YOUR TASK:
Restate word for word the lines of the records below, starting at the line that contains "subtotal: 1865.00 -> 3725.00" and ending at the line that contains "shipping method: standard -> DPD", with both of those lines included and nothing else.

DATASET EXCERPTS START

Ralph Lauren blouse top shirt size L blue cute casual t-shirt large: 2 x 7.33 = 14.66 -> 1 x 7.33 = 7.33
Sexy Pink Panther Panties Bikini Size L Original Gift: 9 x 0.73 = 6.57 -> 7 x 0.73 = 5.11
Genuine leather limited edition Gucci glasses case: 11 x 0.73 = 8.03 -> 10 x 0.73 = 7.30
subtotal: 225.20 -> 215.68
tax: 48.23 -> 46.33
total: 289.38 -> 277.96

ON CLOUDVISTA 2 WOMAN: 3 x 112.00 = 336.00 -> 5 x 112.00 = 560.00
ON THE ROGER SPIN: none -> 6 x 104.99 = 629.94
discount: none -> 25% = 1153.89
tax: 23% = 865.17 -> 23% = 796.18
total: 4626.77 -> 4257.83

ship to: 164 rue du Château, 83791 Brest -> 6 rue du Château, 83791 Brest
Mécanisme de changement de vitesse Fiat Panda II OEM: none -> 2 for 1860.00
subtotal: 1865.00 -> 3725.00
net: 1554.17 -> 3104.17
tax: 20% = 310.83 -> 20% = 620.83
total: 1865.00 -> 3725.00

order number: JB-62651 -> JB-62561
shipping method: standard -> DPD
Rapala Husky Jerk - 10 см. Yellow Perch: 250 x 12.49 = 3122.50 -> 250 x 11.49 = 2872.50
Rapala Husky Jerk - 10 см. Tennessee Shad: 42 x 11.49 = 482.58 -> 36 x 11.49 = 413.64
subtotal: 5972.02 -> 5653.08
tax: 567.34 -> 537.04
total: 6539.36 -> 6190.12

DATASET EXCERPTS END

EXERCISE OUTPUT:
subtotal: 1865.00 -> 3725.00
net: 1554.17 -> 3104.17
tax: 20% = 310.83 -> 20% = 620.83
total: 1865.00 -> 3725.00

order number: JB-62651 -> JB-62561
shipping method: standard -> DPD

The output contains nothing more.